4.3 The complainant expressed surprised about the disciplinary hearing and said that she could not understand why it was necessary when the majority of her sick leave was certified. Ms. A explained the impact the backlog was having on the business and it was essential to utilise all the resources available to overcome the backlog of work. Ms B told the complainant that after they had discussed the issues raised at the meeting there would be a further meeting to let her know the outcome of the disciplinary hearing. It was decided that a formal written warning under the disciplinary procedures was the most appropriate sanction for the complainant's absenteeism. This was issued to the complainant on the 11th of February 2010 and the complainant refused to sign it. She then appealed the decision by letter dated the 12th of February 2010. The appeal was heard by the Quality Manager and the HR Manager on the 22nd of February 2010 and the sanction was reduced from a written warning to a formal verbal warning which would remain on the complainant's file for 6 months. The respondent said that they accepted that the complainant's illnesses at the time were genuine and they were never questioning the validity of them. However they were concerned about her attendance record and the requirement as a member of a same team to contribute to the workload. The sick pay scheme in the company provides for 12 weeks pay in any 12 month period and the complainant had exhausted her entitlement by December 2009. Once the complainant returned to work there was no indication from her or her doctor that that she was continuing to suffer from any disability at any stage thereafter. They submitted that they facilitated her return to work by giving her part-time work for two weeks and submit that they provided her with reasonable accommodation in relation to recovery from her operation.
5 Conclusions of the Equality Officer
5.1 The complainant's case is that she was discriminated against on the disability ground in terms of Section 6 (1) and 6 (2) (g) of the Employment Equality Acts, 1998 - 2011, contrary to Section 8 of and 16 those Acts in relation to her conditions of employment when she was disciplined in relation to her sick leave record. She also contends that she was not provided with reasonable accommodation in accordance with section 16 of the Act and that she was victimised contrary to section 74 and harassed contrary to section 14 A. The respondent submits that they were entitled to discipline the complainant because of her absenteeism. In making my decision I have taken into account all of the evidence, both written and oral, made to me by the parties.
Section 6 provides:
6. -- (1) "For the purposes of this Act and without prejudice to its
provisions relating to discrimination occurring in particular circumstances,
discrimination shall be taken to occur where --
(a) a person is treated less favourably than another person is,
has been or would be treated in a comparable situation
on any of the grounds specified in subsection (2) (in this
Act referred to as the ''discriminatory grounds'') which --
(i) exists,
(ii) existed but no longer exists,
(iii) may exist in the future, or
(iv) is imputed to the person concerned,................"
And
(2) "As between any 2 persons, the discriminatory grounds (and
the descriptions of those grounds for the purposes of this Act) are --
(g) that one is a person with a disability and the other either is
not or is a person with a different disability (in this Act
referred to as ''the disability ground''),"
The definition of disability in Section 2(1) of the Acts is as follows:
''disability'' means --
(a) the total or partial absence of a person's bodily or mental
functions, including the absence of a part of a person's
body,
(b) the presence in the body of organisms causing, or likely to
cause, chronic disease or illness,
(c) the malfunction, malformation or disfigurement of a part of
a person's body,
(d) a condition or malfunction which results in a person learning
differently from a person without the condition or
malfunction, or
(e) a condition, illness or disease which affects a person's
thought processes, perception of reality, emotions or
judgement or which results in disturbed behaviour,
and shall be taken to include a disability which exists at present, or
which previously existed but no longer exists, or which may exist in
the future or which is imputed to a person;"

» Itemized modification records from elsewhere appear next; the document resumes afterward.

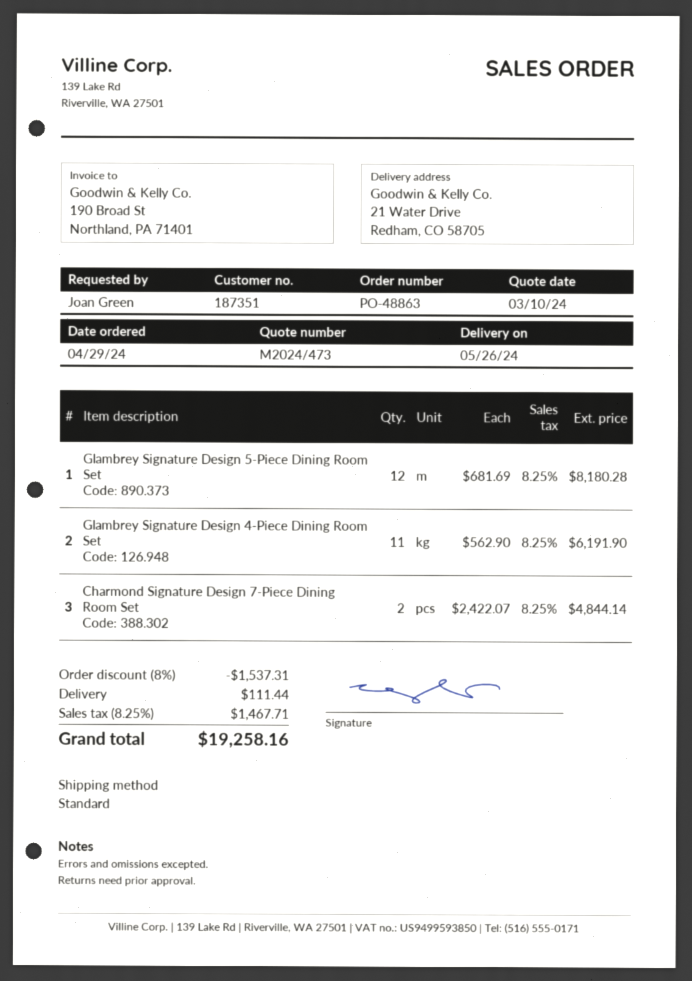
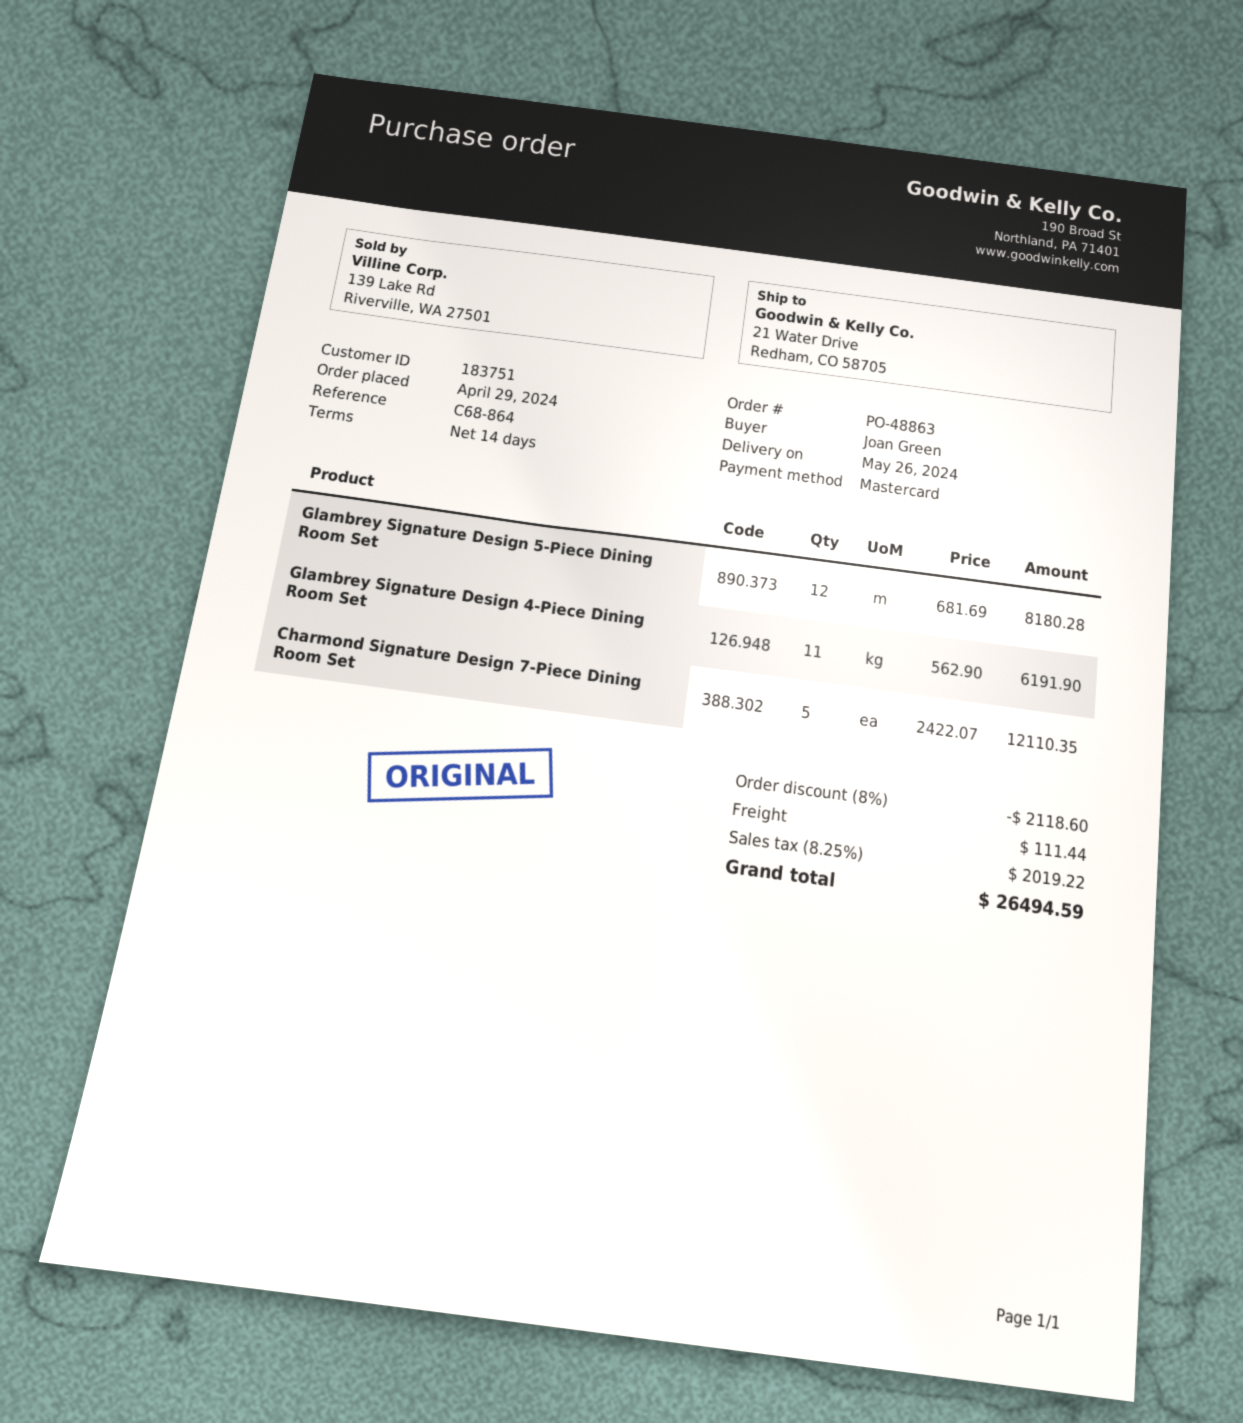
customer number: 187351 -> 183751
Charmond Signature Design 7-Piece Dining Room Set: 2 x 2422.07 = 4844.14 -> 5 x 2422.07 = 12110.35
discount: 8% = 1537.31 -> 8% = 2118.60
tax: 8.25% = 1467.71 -> 8.25% = 2019.22
total: 19258.16 -> 26494.59

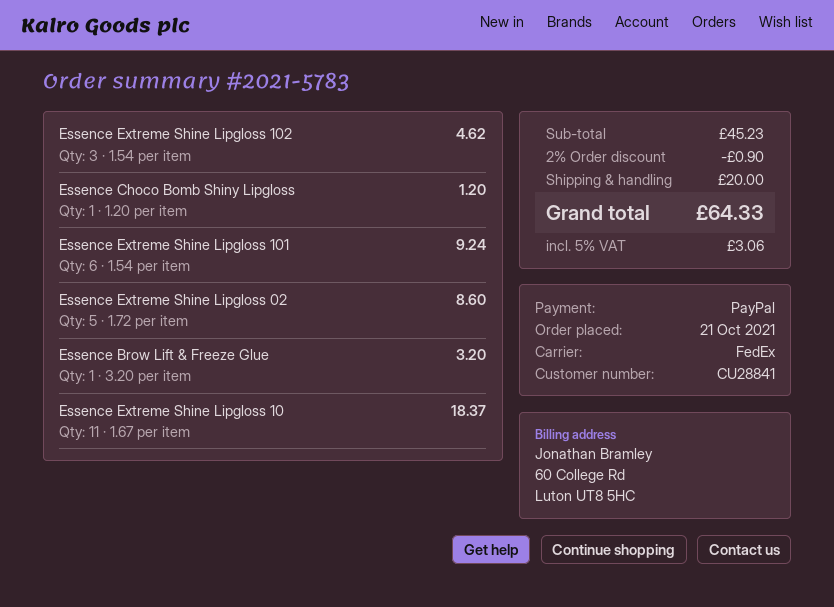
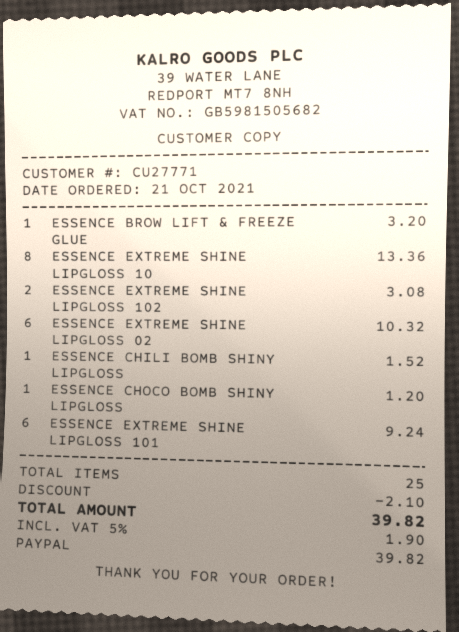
customer number: CU28841 -> CU27771
Essence Extreme Shine Lipgloss 102: 3 for 4.62 -> 2 for 3.08
Essence Extreme Shine Lipgloss 02: 5 for 8.60 -> 6 for 10.32
Essence Extreme Shine Lipgloss 10: 11 for 18.37 -> 8 for 13.36
ESSENCE CHILI BOMB SHINY LIPGLOSS: none -> 1 for 1.52
discount: 0.90 -> 2.10
shipping: 20.00 -> none
tax: 5% = 3.06 -> 5% = 1.90
total: 64.33 -> 39.82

5.2 I am satisfied from the evidence and the medical certificates provided in evidence that the complainant has an asthmatic condition. I find that the condition is a disability within the meaning of the Acts. She also had an operation and during her post operative recovery period she suffered from an infection. I am also satisfied that the complainant is covered by the Act in relation to this period and that she had a disability which was temporary in nature. The complainant's representative referred me to the case of Customer Perception Ltd v Gemma Leydon: Labour Court, [2004] E.L.R.101 where the Labour Court considered the definition of disability under section 2(1) of the Act. I note in that case the Labour Court considered the definition of malfunction and stated as follows:
"It is settled law that where a statue defines its own terms and makes what has been called its own dictionary, a Court or Tribunal may not depart from the definition given by the statute and the meaning assigned to the words used in the statute. Furthermore, if there is nothing to modify, alter or qualify the language which the statute contains, it must be construed in the ordinary and natural meaning of the words and sentences used.
Applying these well-known principles of statutory construction, it is clear that the term disability must only be given the meaning ascribed to it by section 2 of the Act. It would be impermissible for the Court to rely upon a definition derived from any other source, including the American authorities to which it was referred by the respondent. Further, in construing the plain language used in this definition, words must be given their ordinary and natural meaning.
Taking the ordinary and natural meaning of the term malfunction, (connoting a failure to function in a normal manner), the condition from which the complainant suffered in consequences of her accident amounted to a malfunction of parts of her body. It thus constituted a disability within the meaning of the Act. Moreover, in providing that the term comprehends a disability which existed but no longer exists, it is clear that a temporary malfunction comes within the statutory definition.
For all of the foregoing reasons, the Court has no doubt that the complainant's condition amounted to a disability within the meaning of the Act."
In applying the foregoing reasoning of the Labour Court, I find that the complainants operation and post operative recovery constituted a temporary disability within the meaning of the Acts.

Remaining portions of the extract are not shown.